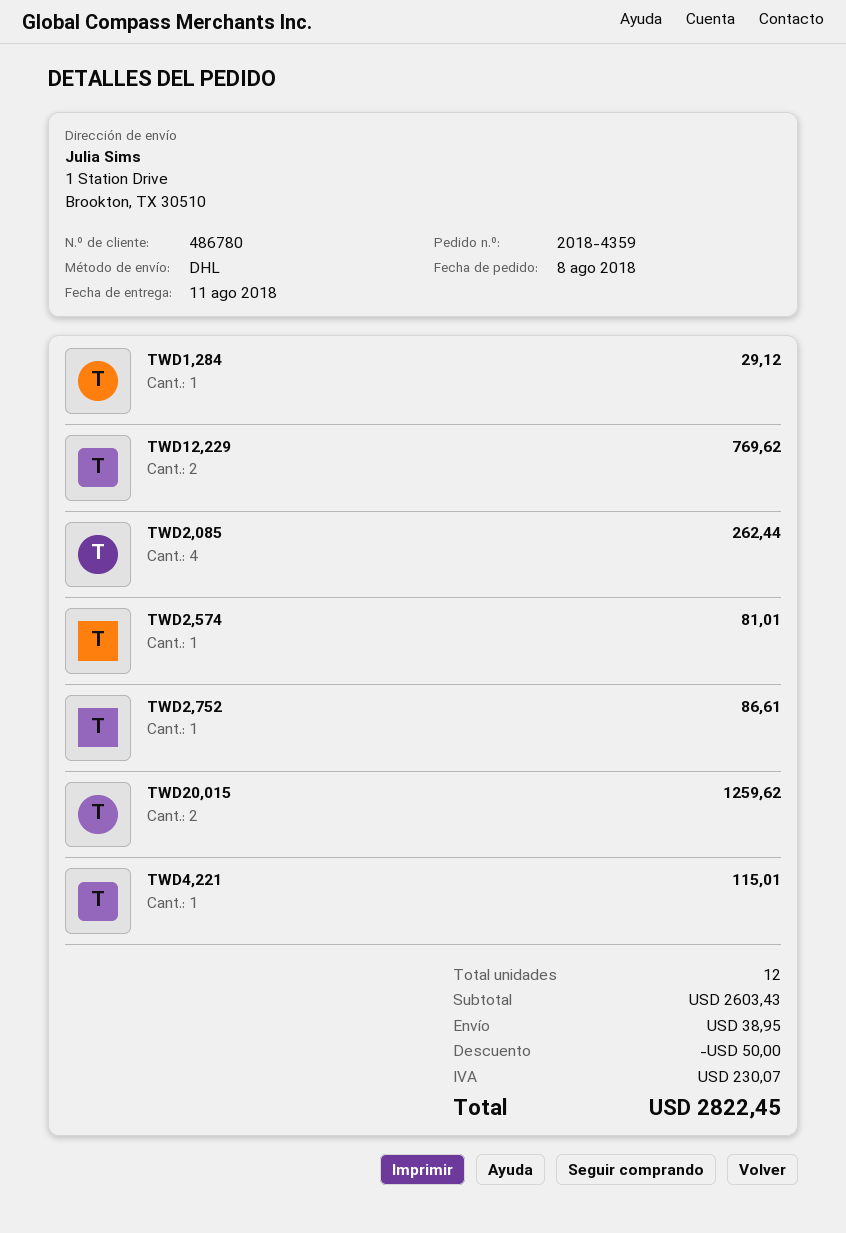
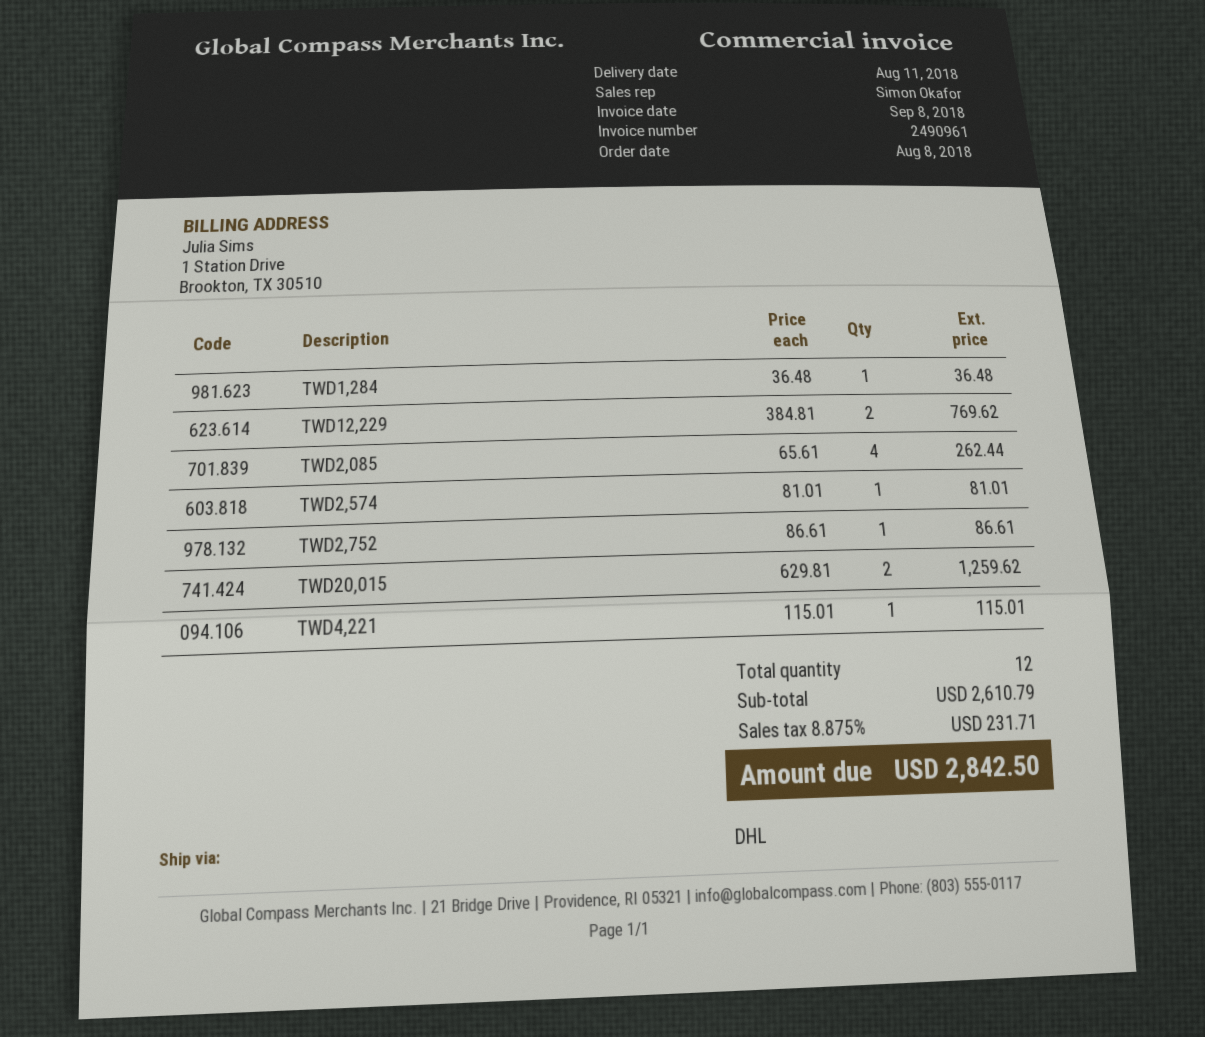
TWD1,284: 1 for 29.12 -> 1 for 36.48
subtotal: 2603.43 -> 2610.79
discount: 50.00 -> none
shipping: 38.95 -> none
tax: 230.07 -> 231.71
total: 2822.45 -> 2842.50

+--

— WORK ITEM —
The finished copy should match the data above word for word and contain no pictures.

— RESULT FOR THIS EXERCISE —
TWD1,284: 1 for 29.12 -> 1 for 36.48
subtotal: 2603.43 -> 2610.79
discount: 50.00 -> none
shipping: 38.95 -> none
tax: 230.07 -> 231.71
total: 2822.45 -> 2842.50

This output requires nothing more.